The FOIA is commonly known for being used by news organizations, but actually, those only account for 10% of all requests being issued under the FOIA. The majority of requests are made by businesses, law firms, and individuals. These businesses use the information gathered under the FOIA to get a competitive advantage by identifying arbitrage opportunities. Some ideas on how businesses already do this or could potentially do it:

  1. Government Contracts: Entrepreneurs can request information about government spending on various projects. This information can provide insights into pricing, vendors, and other details that can be advantageous when bidding for future government contracts, which can be huge contracts that run for many years.

  2. Market Research: Businesses can use FOIA to gather data on industries regulated by the government.

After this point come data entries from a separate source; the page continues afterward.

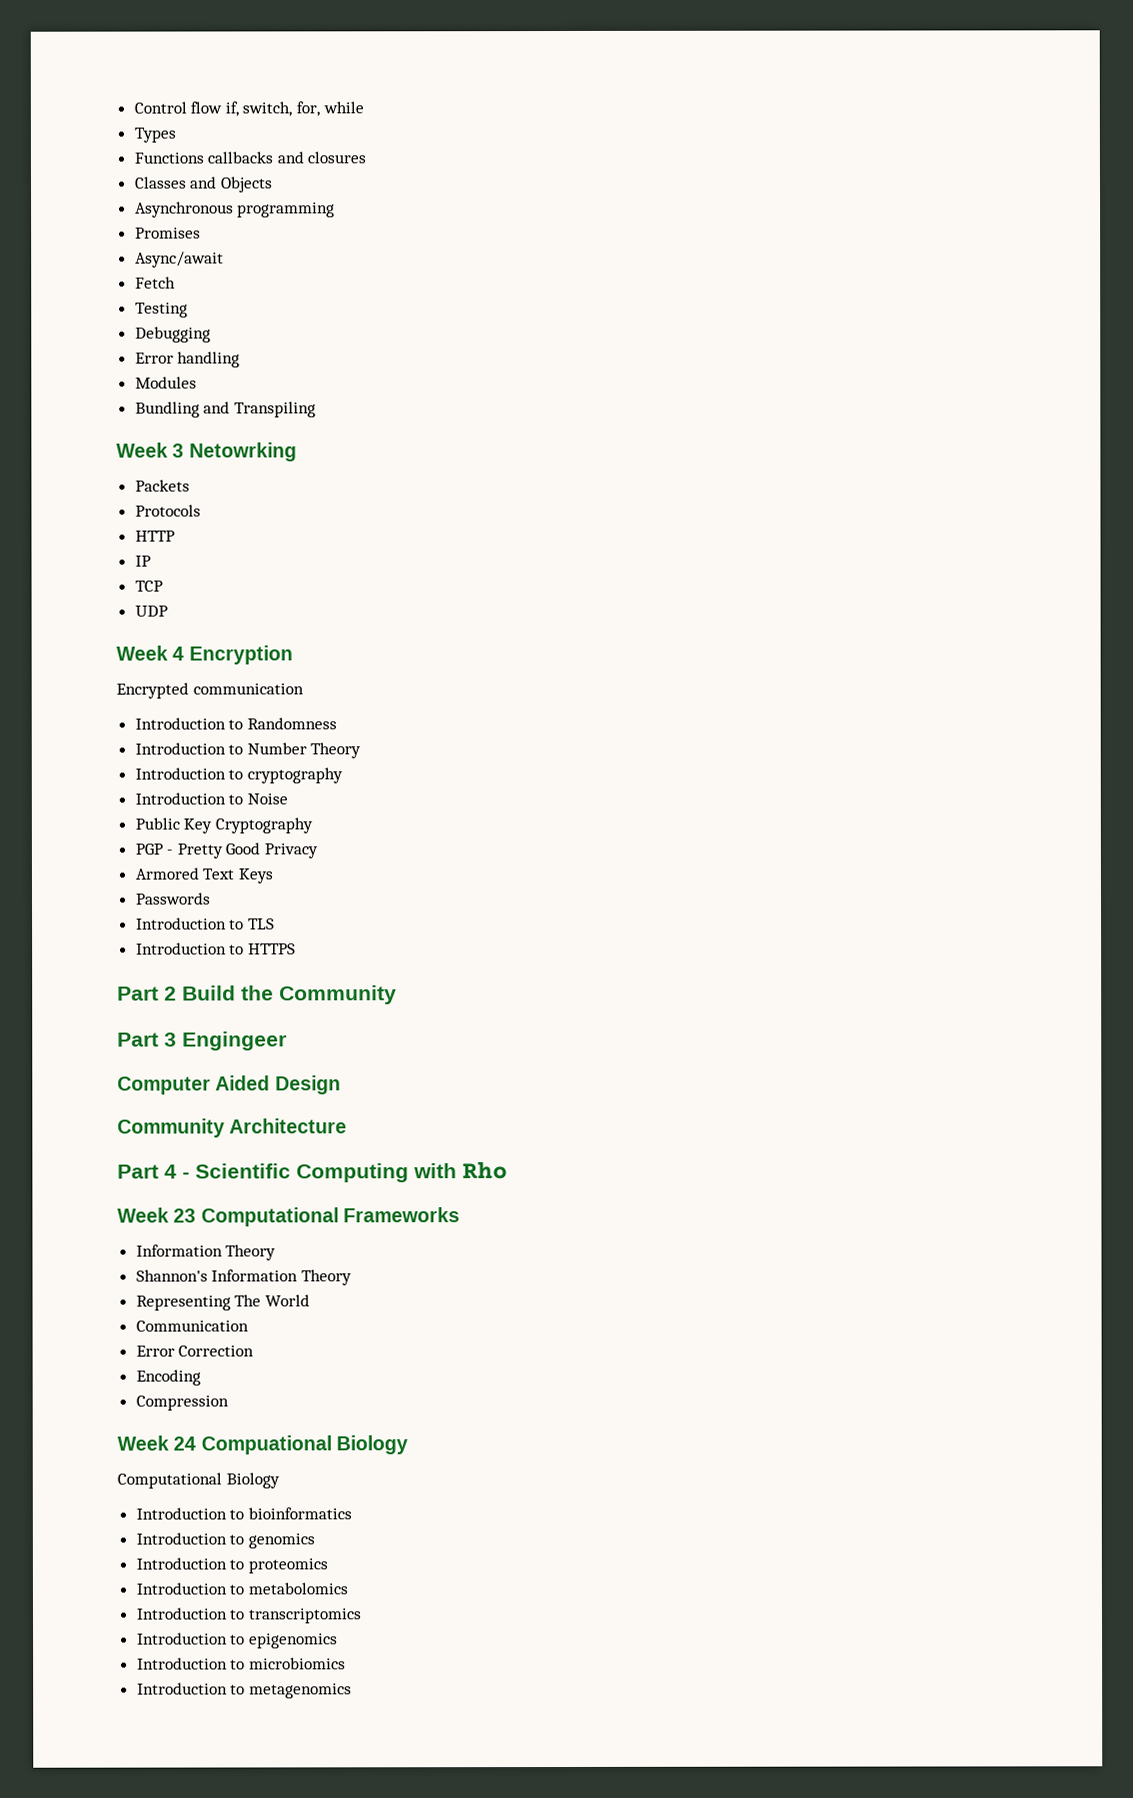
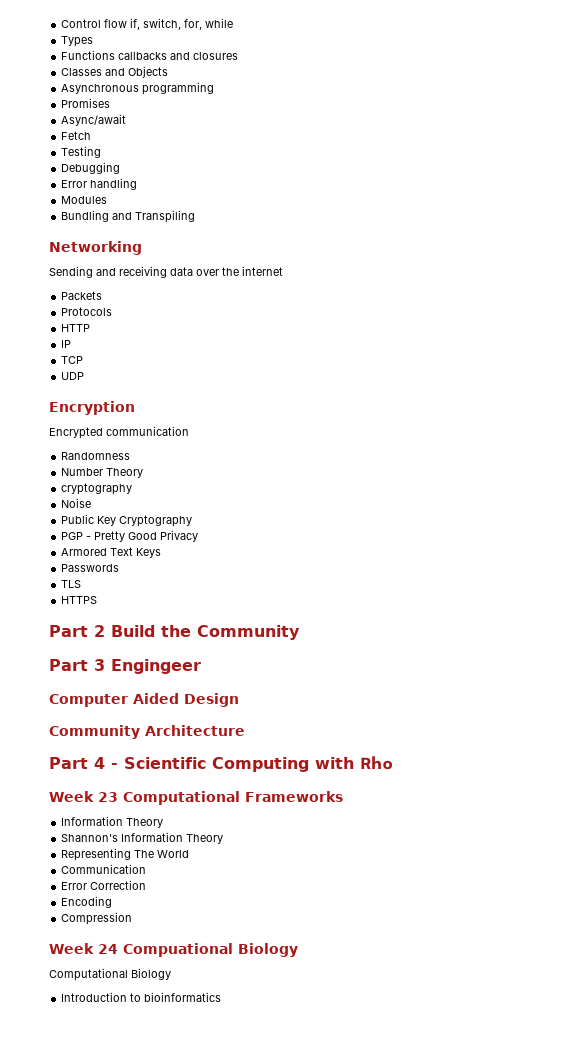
[116,442,297,462] Week 3 Netowrking -> [49,241,142,255] [49,266,283,278] Networking // Sending and receiving data over the internet
[116,645,185,661] Week 4 -> (85, 376) none
[134,717,244,730] Introduction to -> (189, 431) none
[134,742,244,755] Introduction to -> (131, 456) none
[134,767,244,780] Introduction to -> (144, 473) none
[134,792,244,805] Introduction to -> (133, 489) none
[135,917,245,930] Introduction to -> (120, 568) none
[135,942,245,955] Introduction to -> (82, 584) none
[135,1532,315,1549] [135,1557,328,1574] [135,1582,348,1595] [135,1607,362,1624] [136,1632,338,1649] [136,1657,346,1670] [136,1682,352,1699] // Introduction to genomics // Introduction to proteomics // Introduction to metabolomics // Introduction to transcriptomics // Introduction to epigenomics // Introduction to microbiomics // Introduction to metagenomics -> (222, 997) none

This could provide insights into market trends, regulatory challenges, and potential business opportunities.

  3. Real Estate and Infrastructure: Companies in the real estate or infrastructure sectors can request information about government land use, zoning decisions, infrastructure projects, and more to identify potential investment opportunities.

  4. Education: Apparently some businesses get access to student information from public schools and the market affiliate products to them. One example I heard of was a business getting student information from nursing schools and then monetizing them through some kind of affiliate offers.

For someone living in the US, this might be worth checking out!